(openPR) Gartenanlagen sollten nicht in Hauruck-Aktionen erstellt werden.
Die kalten Herbst- und Wintermonate bieten genügend Zeit für die Planungen.
Das Haus ist gebaut, was nun noch fehlt ist ein schöner, für die Bedürfnisse der Eigenheimbesitzer zugeschnittener Garten. Eine ansprechende, mit dem Stil der Immobilie harmonierende Außenanlage setzt eine detaillierte Planung voraus die oft von stolzen Besitzern des neuen Eigenheimes unterschätzt wird. Gleichwohl ist die Außenanlage eines Hauses die Visitenkarte der Bewohner, weiß Reinhard Bode, Gärtnermeister und Gartenberater aus Münster.

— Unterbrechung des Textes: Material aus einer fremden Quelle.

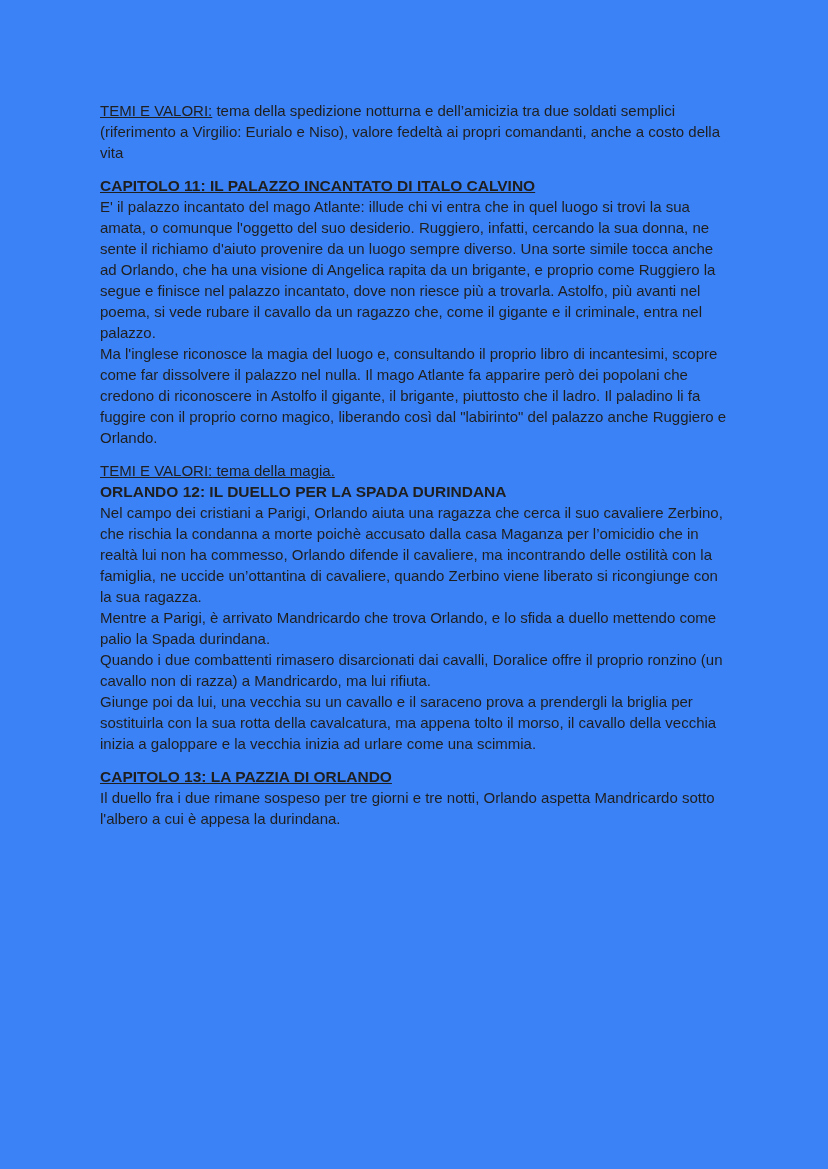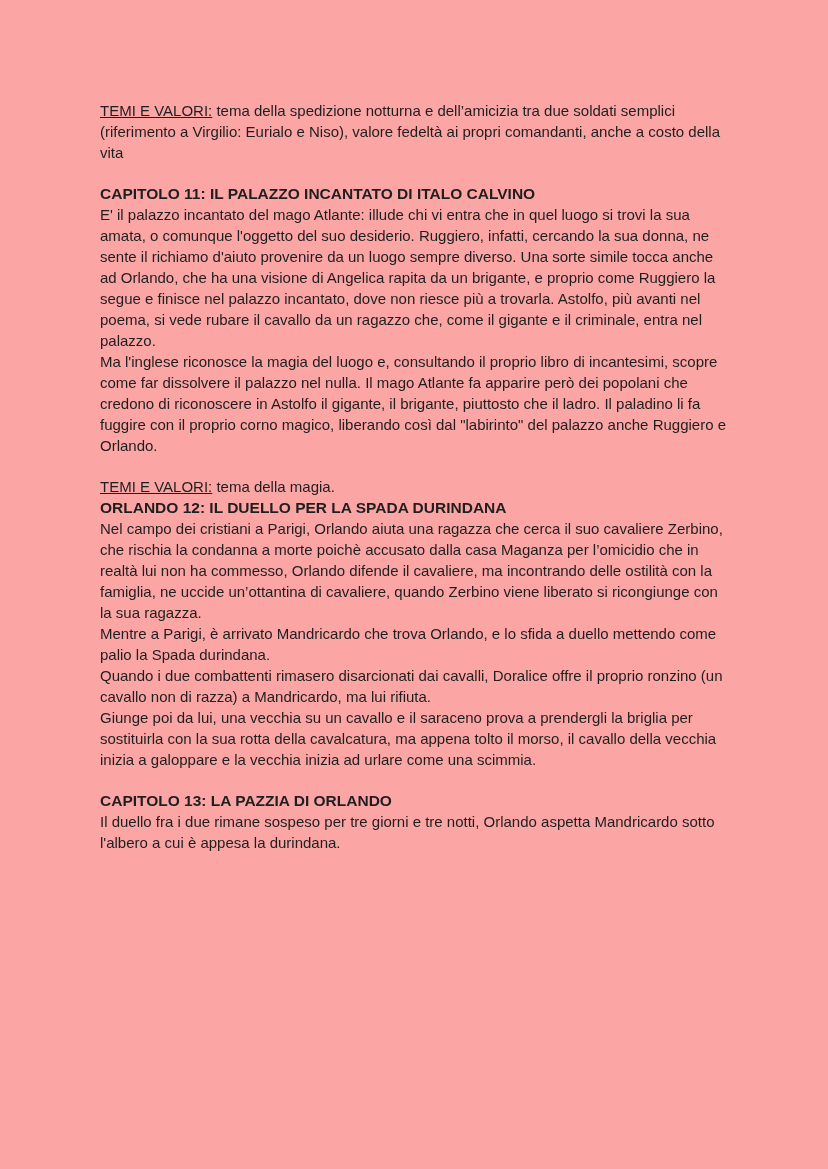"TEMI E VALORI: tema della" .page { background: #fca5a5 -> #3b82f6 }
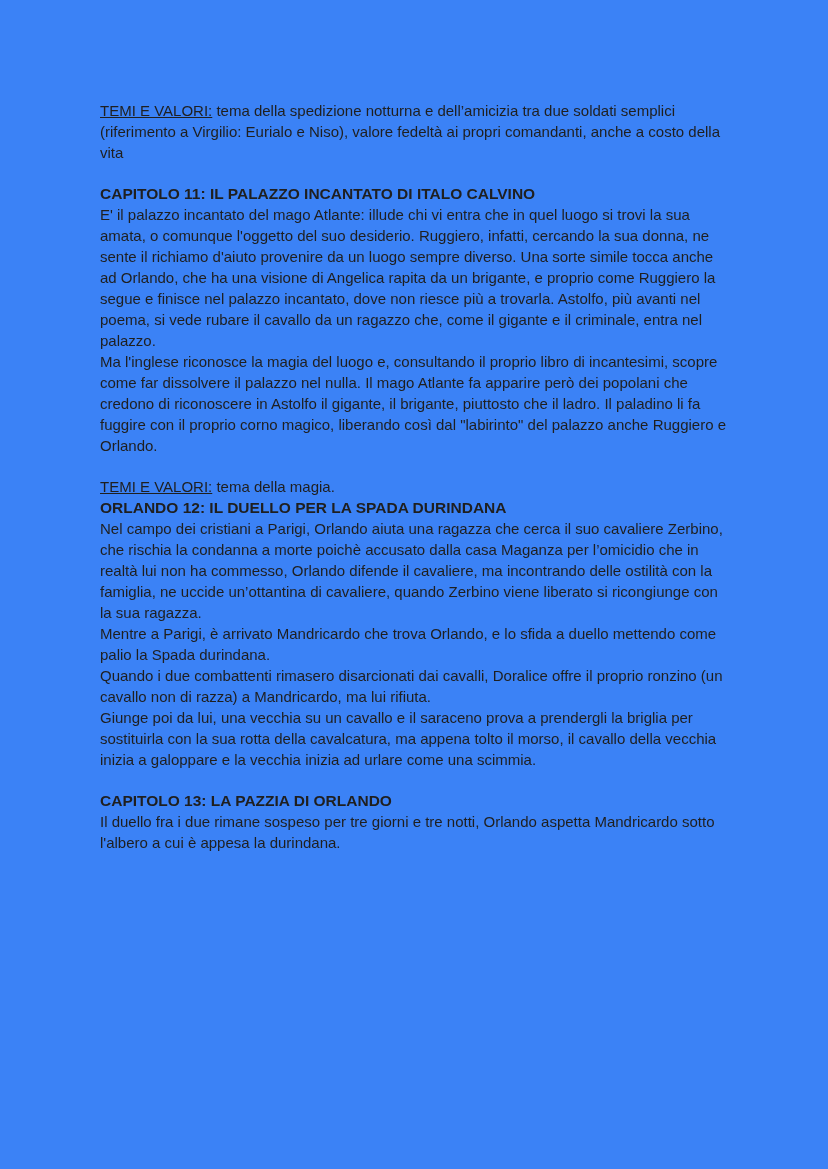"CAPITOLO 11: IL PALAZZO INCANTATO" .block.gap { margin-top: 20px -> 12px; text-decoration: none -> underline }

Die Bauherrschaft wünscht sich oft eine schnelle Begrünung, zunächst mal mit Rasen und ein paar Sträuchern damit die Erde etwas bedeckt ist. Erfahrungsgemäß hält die Freude am neuen Garten nicht lange an, denn nach ein paar Jahren gelangt man zu der Erkenntnis, dass die Bepflanzung nicht funktionsgerecht geplant wurde. Zu dicht an die Grenzen gesetzte Bäume und Sträucher, nicht nach Boden- und Lichtverhältnissen ausgewählte Stauden und Gehölze gedeihen nicht und das Pflanzkonzept muss überdacht werden.
Weiterhin spielt der Pflegeaspekt eine entscheidende Rolle. Wie viel Zeit können wir für die Pflege des Gartens investieren? Dieses sollte hinsichtlich der Pflanzenauswahl und Gesamtplanung unbedingt beachtet werden, denn bei mangelnder Zeit wird der Traumgarten nach kurzer Zeit ein ungepflegter Albtraum.
Schon während der Bauphase des Hauses werden gravierende Fehler gemacht, die sich nachteilig auf die Gartengestaltung auswirken. Die späteren Rasen- und Pflanzflächen werden mit schweren Baumaschinen überfahren und führen zu Bodenverdichtungen die sich zwar oberflächlich später lockern lassen, die unteren Bodenschichten bleiben jedoch verdichtet. Folglich kommt es zur Staunässe, Moosbildung im Rasen und Kümmerwuchs der Pflanzen.
Hinsichtlich der Erstellung von befestigten Flächen wie Zufahrten, Wege, Terrassen aus den unterschiedlichsten Materialien wie Werk- und Naturstein sowie in Holzbauweisen einschließlich Unterbau sind unbedingt die Regeln der Technik anzuwenden. Falsche Materialwahl sowie fehlerhafte Ausführung führen nicht nur zu Ärgernis sondern auch unweigerlich zu erheblichen Folgekosten.
Gut beraten sind Hausbesitzer in jedem Fall, wenn sie frühzeitig eine Fachfirma des Garten- und Landschaftsbaus für das Gartenprojekt mit einbeziehen. Wer kein Akquise-Gespräch möchte, kann sich an unabhängige Gartenberater(innen) wenden die mittlerweile zu erschwinglichen Preisen ihre Beratung und Planung anbieten. Nur so sind Investitionen in die Außenanlage langfristig angelegt und oft am Ende kostengünstiger.